Han (2017) entende que a transparência domina hoje o discurso público. Em seu livro, A Sociedade da Transparência, cita o termo dentro de um contexto positivo. De acordo com o estudioso, as coisas se tornam mais transparentes quando deixam de lado qualquer traço de negatividade, quando “[...] se tornam rasas e planas, quando se encaixam sem qualquer resistência ao curso raso do capital, da comunicação e da informação” (HAN, 2017, p. 10).

14 A Transparência Internacional é um organização não-governamental apartidária dedicada ao

combate à corrupção. A entidade atua há mais de duas décadas e hoje está presente em mais de 100 países. A organização é conhecida pelo Índice de Percepção da Corrupção (IPC), mas trabalha em outras frentes para mostrar à sociedade os efeitos da corrupção.

O autor considera que as ações se tornam transparentes quando se transformam em operacionais, ou seja, quando se subordinam a um processo passível de cálculo, governo e controle.
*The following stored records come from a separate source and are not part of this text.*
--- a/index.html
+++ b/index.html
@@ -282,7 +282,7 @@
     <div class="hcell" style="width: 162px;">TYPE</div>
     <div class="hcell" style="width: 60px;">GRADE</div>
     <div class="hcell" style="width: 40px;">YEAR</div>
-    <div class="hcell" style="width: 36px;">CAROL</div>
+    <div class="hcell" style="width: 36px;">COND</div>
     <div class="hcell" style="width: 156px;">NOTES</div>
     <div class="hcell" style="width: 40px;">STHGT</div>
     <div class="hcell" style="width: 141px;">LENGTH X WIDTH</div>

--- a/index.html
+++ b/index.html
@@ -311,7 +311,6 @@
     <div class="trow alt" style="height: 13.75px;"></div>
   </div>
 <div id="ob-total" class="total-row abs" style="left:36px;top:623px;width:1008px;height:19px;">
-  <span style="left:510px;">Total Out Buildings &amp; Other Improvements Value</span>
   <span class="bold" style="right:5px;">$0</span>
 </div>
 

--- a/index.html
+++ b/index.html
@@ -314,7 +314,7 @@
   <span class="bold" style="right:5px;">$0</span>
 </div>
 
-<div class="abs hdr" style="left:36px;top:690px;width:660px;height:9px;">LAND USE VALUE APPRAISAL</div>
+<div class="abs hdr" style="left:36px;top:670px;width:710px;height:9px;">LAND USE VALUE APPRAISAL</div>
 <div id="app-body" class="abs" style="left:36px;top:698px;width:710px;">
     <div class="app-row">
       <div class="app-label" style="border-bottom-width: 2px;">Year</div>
Por exemplo, o dinheiro que “iguala tudo com tudo” (HAN, 2017, p. 10).

O filósofo sul-coreano enfatiza sua crítica ao refletir sobre o chamado excesso de transparência, principalmente nas relações interpessoais, o que ficou agravado nos últimos anos com o uso das redes sociais. Para ele, apenas uma máquina é transparente em sua essência. “A espontaneidade - capacidade de fazer acontecer - e a liberdade, que perfazem como tal a vida, não admitem transparência” (HAN, 2017, p. 13). Para o autor, nem o ser humano é transparente consigo mesmo.

O veredicto da sociedade positiva é este: “Me agrada”. É significativo que o Facebook se negue coerentemente a introduzir um emotion de dislike button. A sociedade positiva evita todo e qualquer tipo de negatividade, pois esta paralisa a comunicação. Seu valor é medido apenas pela quantidade e velocidade da troca de informações, sendo que a massa de comunicação também eleva seu valor econômico e veredictos negativos a prejudicam. Com

like surge uma comunicação conectiva muito mais rápida do que com o dislike. (HAN, 2017, p. 24).

Conforme Han (2017), o panóptico de Bentham não deixou de existir, mas ganhou novas formas nos dias de hoje. Ao invés de um modelo centralizado, agora o controle é aperspectivístico. No modelo original, os presos ficariam em celas separadas e sem comunicação. Já no panóptico digital, como é chamado por Han, há hipercomunicação e colaboração ativa entre os participantes, que acabam se expondo.

A sociedade de controle chega a sua consumação ali onde o sujeito dessa sociedade se desnuda por coação externa, mas a partir de uma necessidade gerada por si mesmo; onde, portanto, o medo de renunciar à sua esfera privada e íntima dá lugar à necessidade de se expor à vista sem qualquer pudor. (HAN, 2017, p. 108-109)

Han desconstrói a ideia de que a transparência cria confiança. Para ele, a transparência destrói a confiança. Segundo o filósofo, a situação está relacionada ao fato de que o fundamento moral da sociedade tem se tornado cada vez mais frágil, com perda da importância de valores morais como honestidade e sinceridade. Com isso, a transparência assume como novo imperativo social.

A exigência por transparência torna-se realmente aguda quando já não há mais confiança, e na sociedade pautada na confiança não surge qualquer exigência premente por transparência. Por isso, a sociedade da transparência

é uma sociedade da desconfiança e da suspeita, que, em virtude do desaparecimento da confiança, agarra-se ao controle. (HAN, 2017, p. 111- 112).